Takuma Nakahira - Circulation: Date, Place, Events - 2012

This item ships from the EU. I CANNOT SHIP TO AMERICA until Trump's Tariffs are shut down.

Once payment is made, I must ship the item within three days.

I cannot hold and combine outside of those parameters.

I will do my best to combine orders within that. I can ONLY SHIP TO THE ADDRESS PROVIDED ON CATAWIKI. If you have two addresses, please manage your address before buying.

All this aside, I very much appreciate selling you books from my collection and hope they find a good home.

One of the finest books of Japanese photography that you should own. Its pretty unusual that more people do not talk about this absolute banger of a book.
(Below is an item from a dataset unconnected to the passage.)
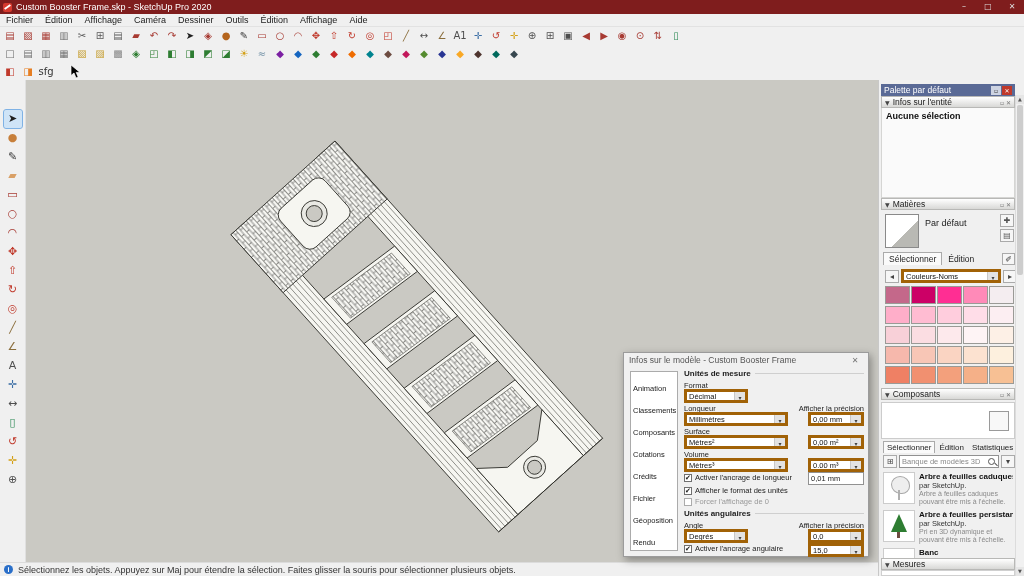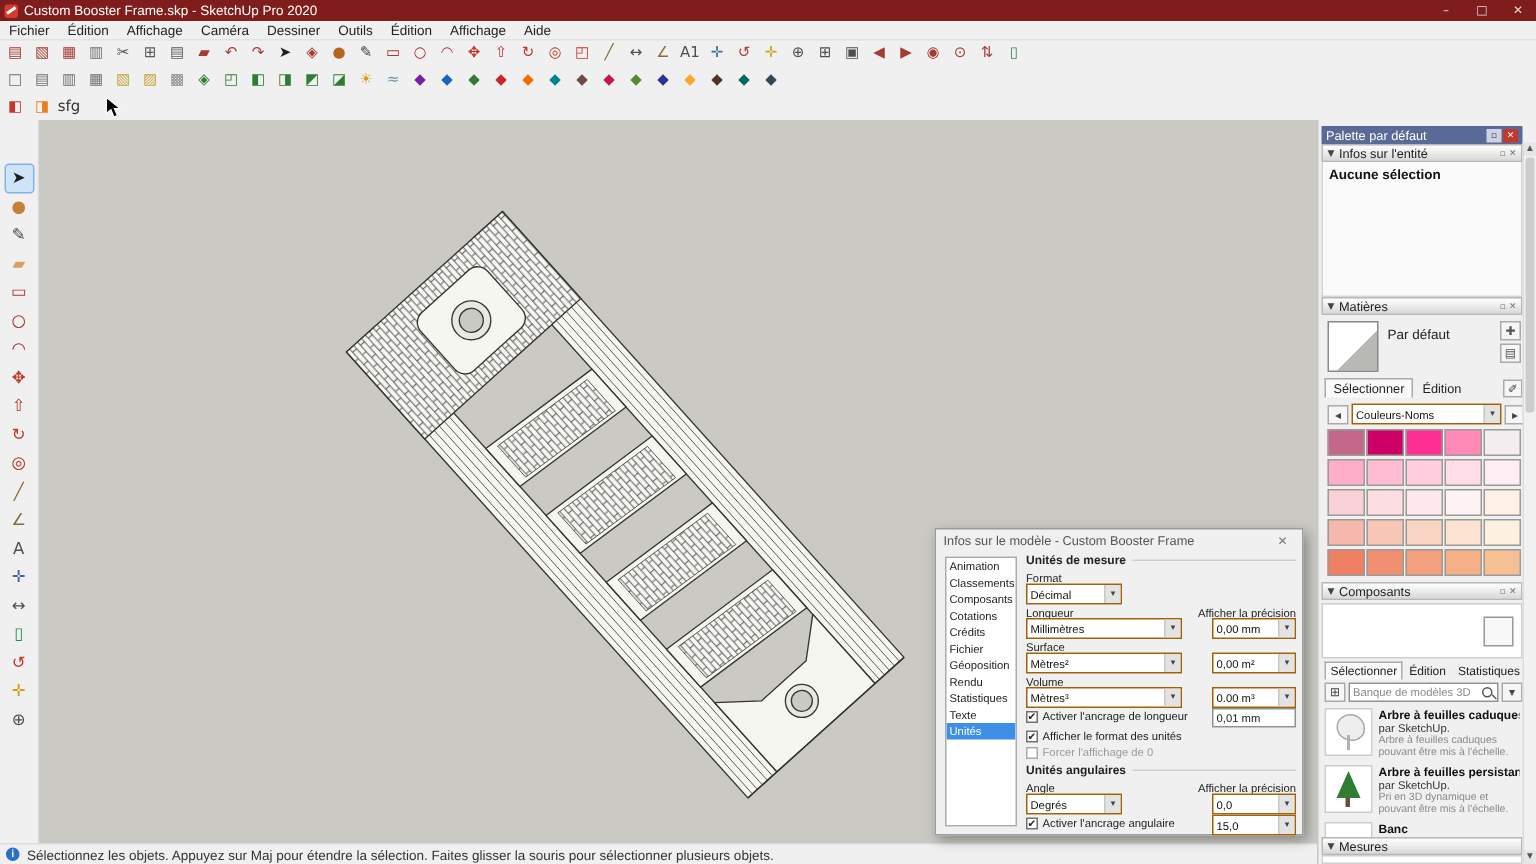"Couleurs-Noms" .dd { border: 1px solid #a16207 -> 3px solid #a16207 }
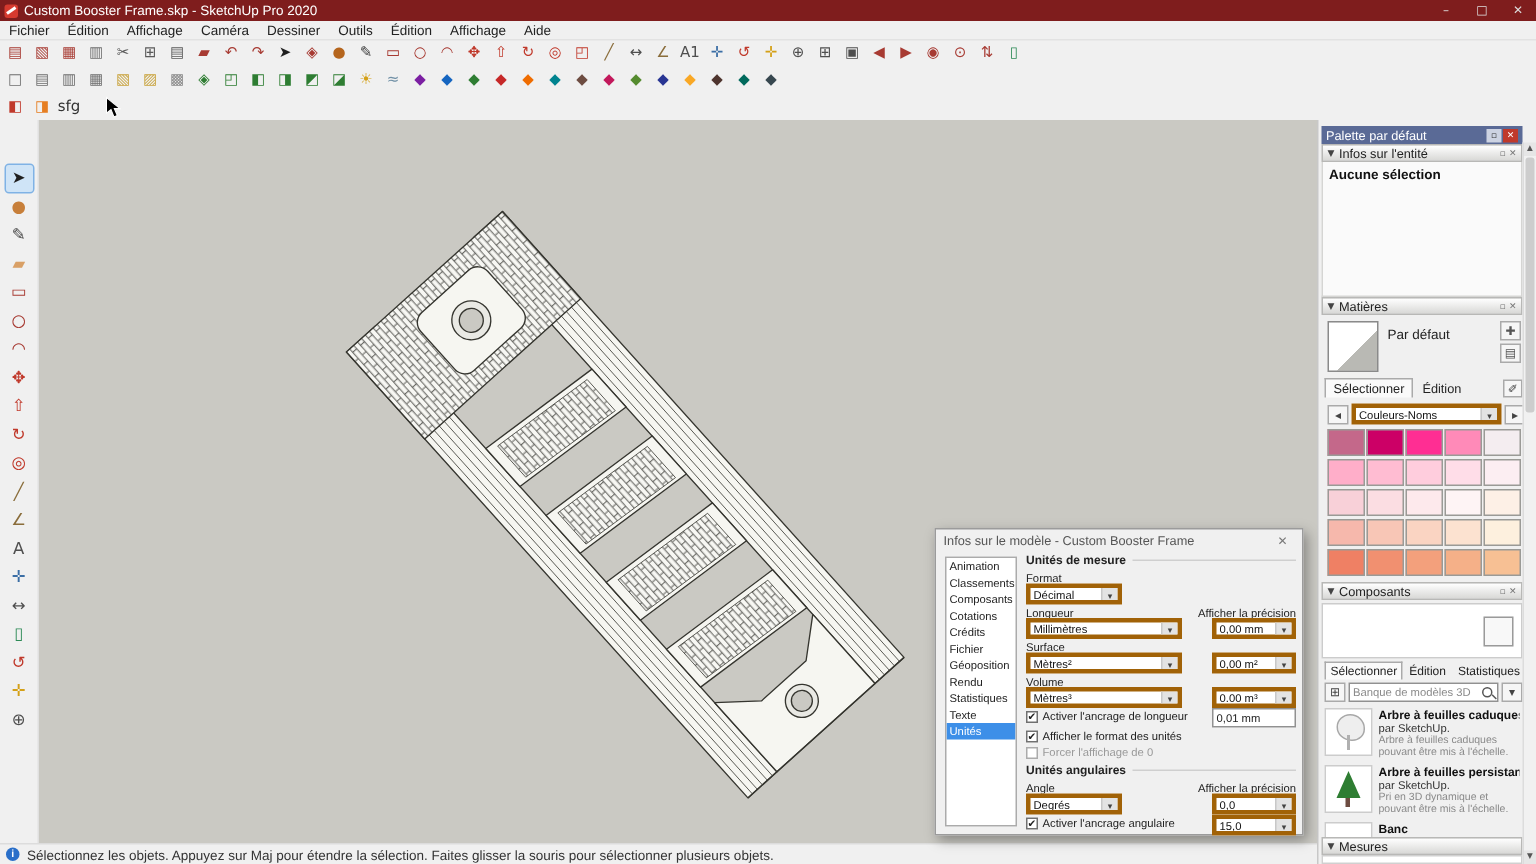"Animation" .dlg-nav-item { margin-top: none -> 11px }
Paris, 1971. At a biennale where young artists from around the world had gathered, Nakahira Takuma performed an experimental project that dared to ask, “what is expression?” He attempted to indiscriminately document a limited reality shaped by “date” and “place” and then immediately re-“circulate” these in reality. This would be the first materialization of his own photographic methodology.

Three essays by Takuma Nakahira:

“Photography, a Single Day’s Actuality” (February, 1972)

“The Exhaustion of Contemporary Art: My Participation in the Seventh Paris Biennale” (December 1971)

“Returning from Africa” (December 1971)

An essay by Akihito Yasumi (critic)

“Optical Remnants: Paris, 1971, Takuma Nakahira.”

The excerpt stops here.